- [REQUIREMENT] Look through the records and copy each line with the string "rule" in it.

Difference listings
━━━━━━━━━━━━━━━━━━━━

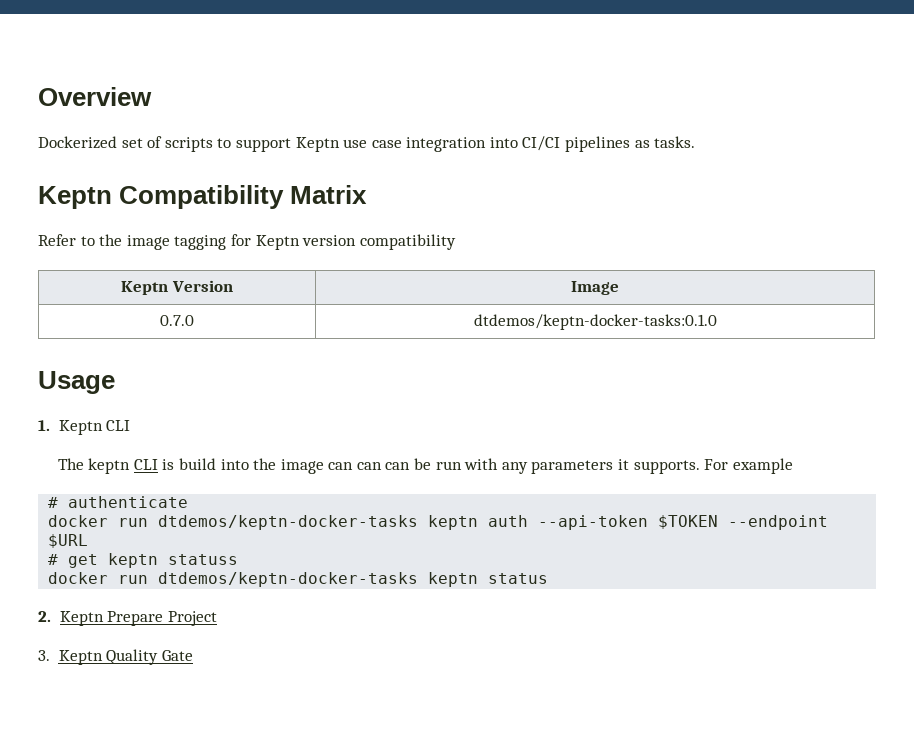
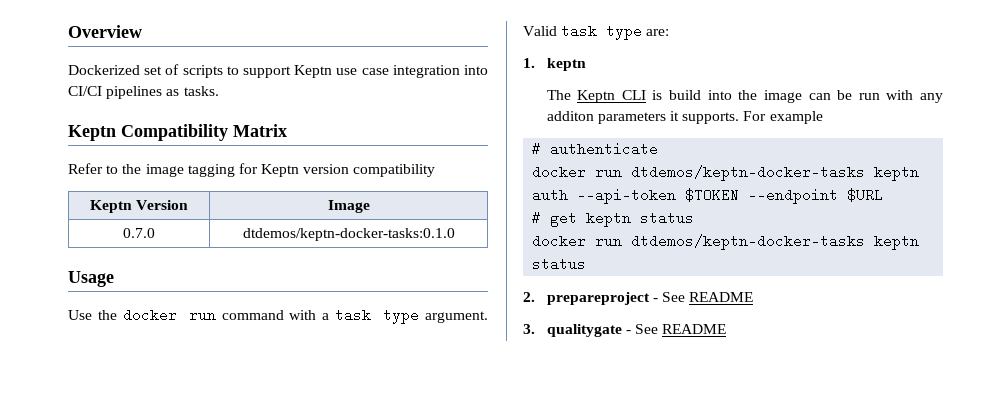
(115, 382) none -> [68,308,488,324] [523,24,670,40] // Use the docker run command with a task type argument. Valid task type are:
[58,420,131,435] Keptn CLI -> [546,58,586,71] keptn
[88,458,131,474] keptn -> [577,90,616,103] Keptn
[356,462,411,470] can can -> (831, 96) none
(528, 468) none -> [546,111,594,121] additon
[168,554,239,565] statuss -> [640,211,695,225] status
[59,611,217,626] [38,649,193,665] Keptn Prepare Project // 3. Keptn Quality Gate -> [546,292,754,305] [523,324,727,337] prepareproject - See README // 3. qualitygate - See README

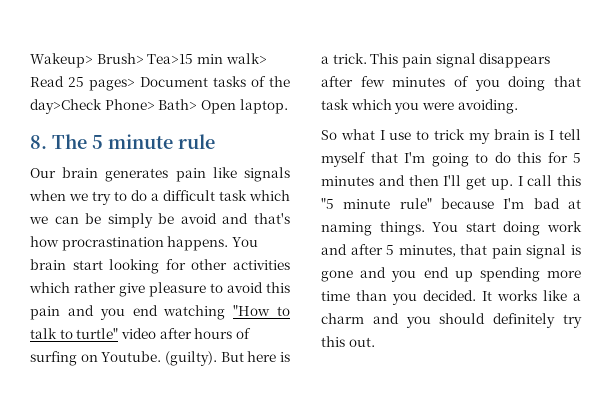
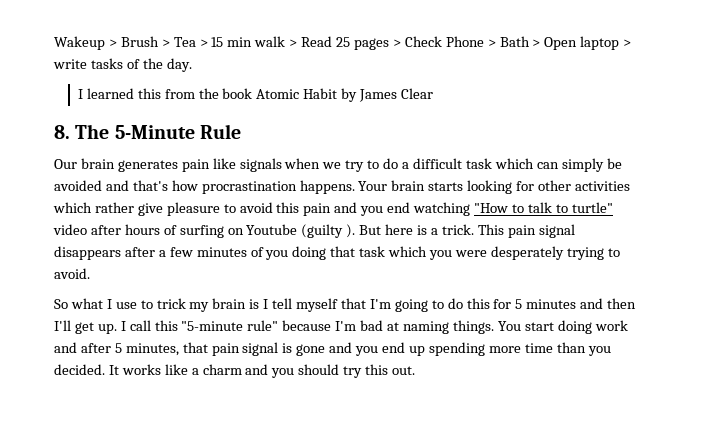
[30,53,267,68] [30,76,290,91] [30,99,288,114] Wakeup> Brush> Tea>15 min walk> Read 25 pages> Document tasks of the day>Check Phone> Bath> Open laptop. -> [54,36,632,50] [53,58,192,72] [77,88,434,102] Wakeup > Brush > Tea > 15 min walk > Read 25 pages > Check Phone > Bath > Open laptop > write tasks of the day. // I learned this from the book Atomic Habit by James Clear
[92,134,215,149] 5 minute rule -> [114,124,241,139] 5-Minute Rule
[29,213,102,224] we can be -> [536,162,559,169] can
[180,213,217,224] avoid -> [54,180,102,191] avoided
[231,237,258,247] [30,259,103,270] You brain start -> [358,180,464,191] Your brain starts
[101,351,217,366] Youtube. (guilty). -> [246,224,356,238] Youtube (guilty ).
(353, 81) none -> [158,250,166,257] a
[457,99,518,114] avoiding. -> [490,246,620,260] [54,268,90,279] desperately trying to avoid.
[321,198,391,209] "5 minute -> [181,321,244,331] "5-minute
[493,313,556,328] definitely -> (340, 369) none

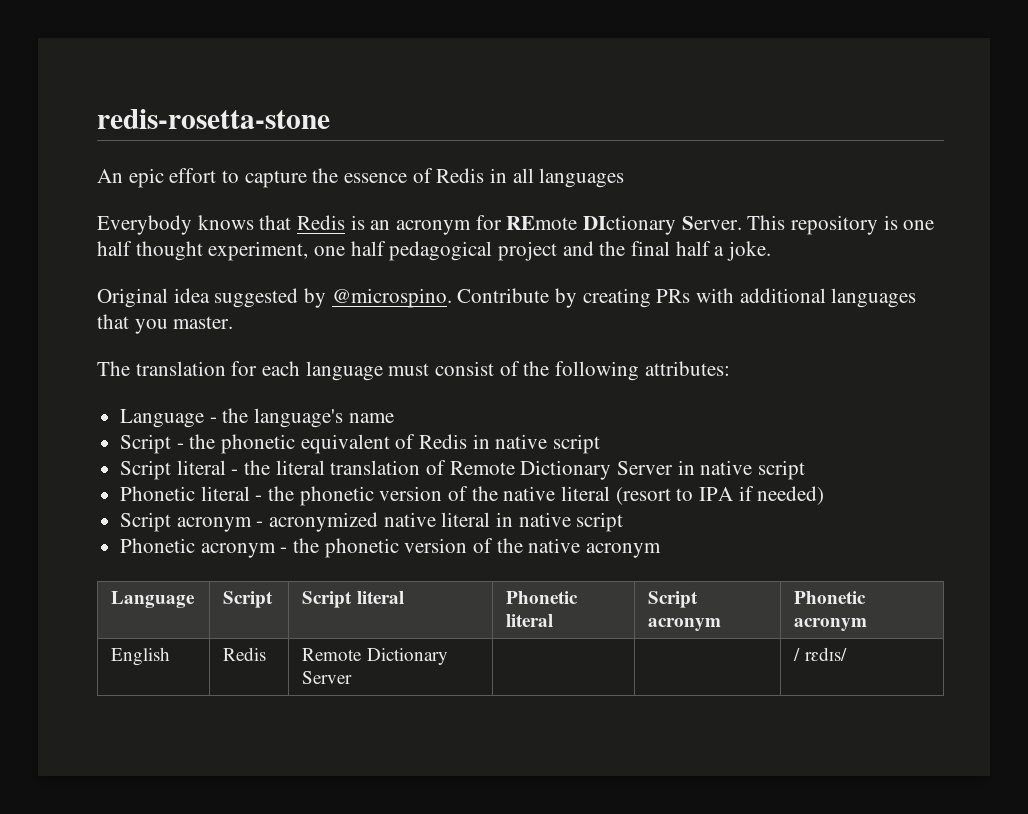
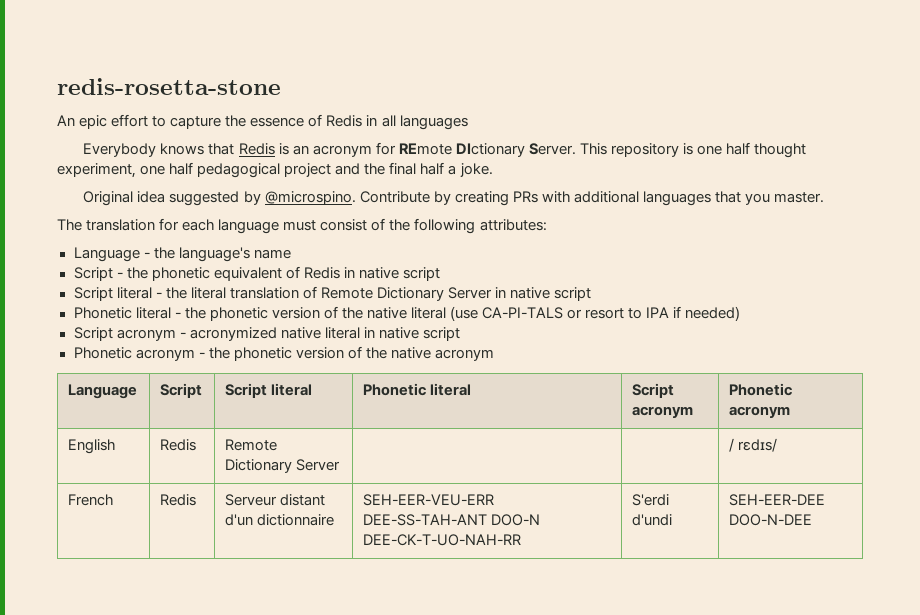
[615,487,671,505] (resort -> [450,306,625,321] (use CA-PI-TALS or resort
(847, 654) none -> [68,494,114,506] [160,494,197,506] [225,494,326,506] [225,514,335,526] [363,494,495,506] [363,514,541,526] [363,534,522,546] [632,494,670,506] [632,514,673,526] [729,494,826,506] [729,514,813,526] // French | Redis | Serveur distant d'un dictionnaire | SEH-EER-VEU-ERR DEE-SS-TAH-ANT DOO-N DEE-CK-T-UO-NAH-RR | S'erdi d'undi | SEH-EER-DEE DOO-N-DEE

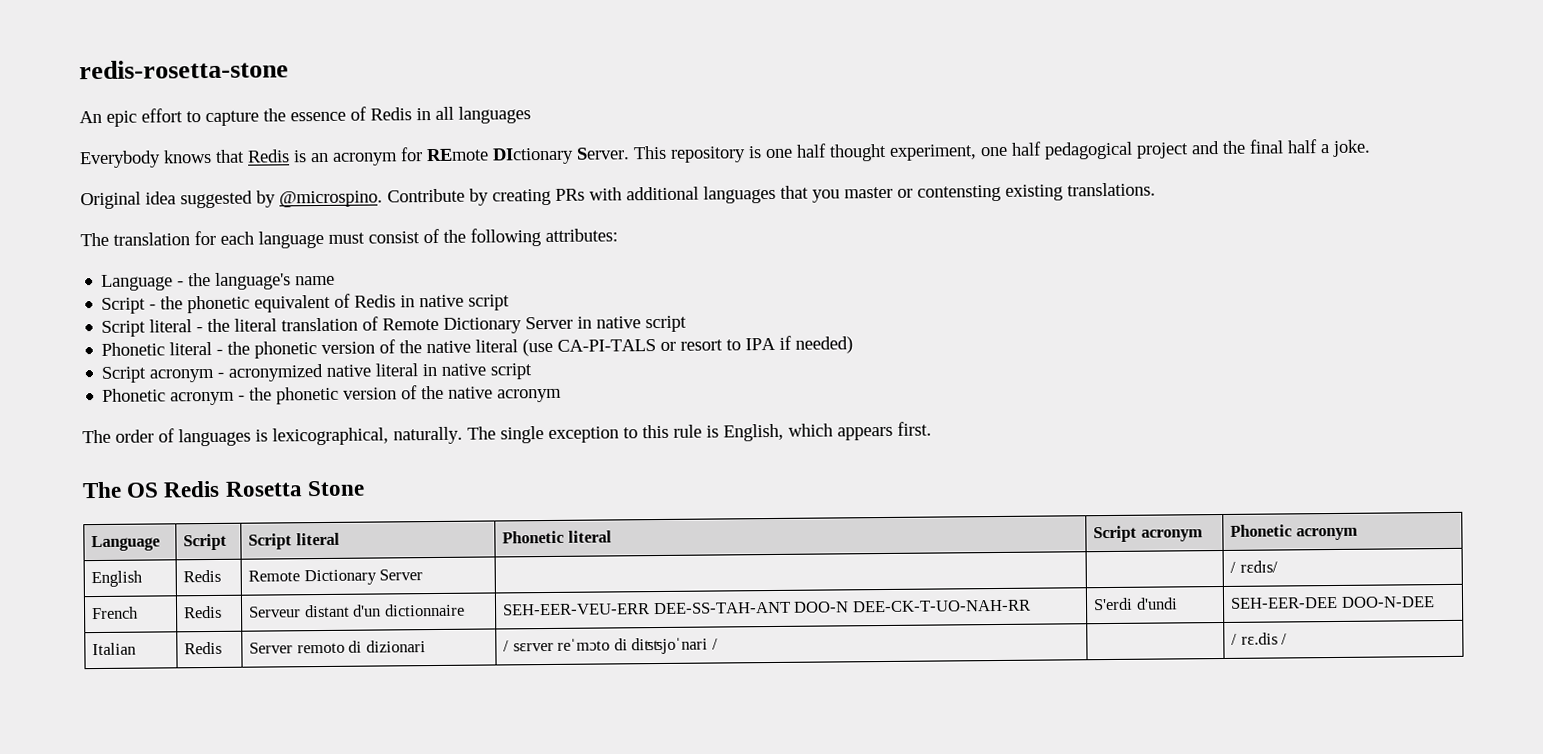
[774,192,825,203] master. -> [844,182,1156,202] master or contensting existing translations.
(494, 355) none -> [82,421,932,447] [82,480,365,499] // The order of languages is lexicographical, naturally. The single exception to this rule is English, which appears first. // The OS Redis Rosetta Stone
(813, 520) none -> [92,642,137,656] [184,641,223,655] [249,640,426,654] [503,637,718,655] [1231,632,1288,645] // Italian | Redis | Server remoto di dizionari | / sɛrver reˈmɔto di diʦʦjoˈnari / | | / rɛ.dis /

━━━━━━━━━━━━━━━━━━━━

- [ANSWER SPACE]
[92,134,215,149] 5 minute rule -> [114,124,241,139] 5-Minute Rule
(494, 355) none -> [82,421,932,447] [82,480,365,499] // The order of languages is lexicographical, naturally. The single exception to this rule is English, which appears first. // The OS Redis Rosetta Stone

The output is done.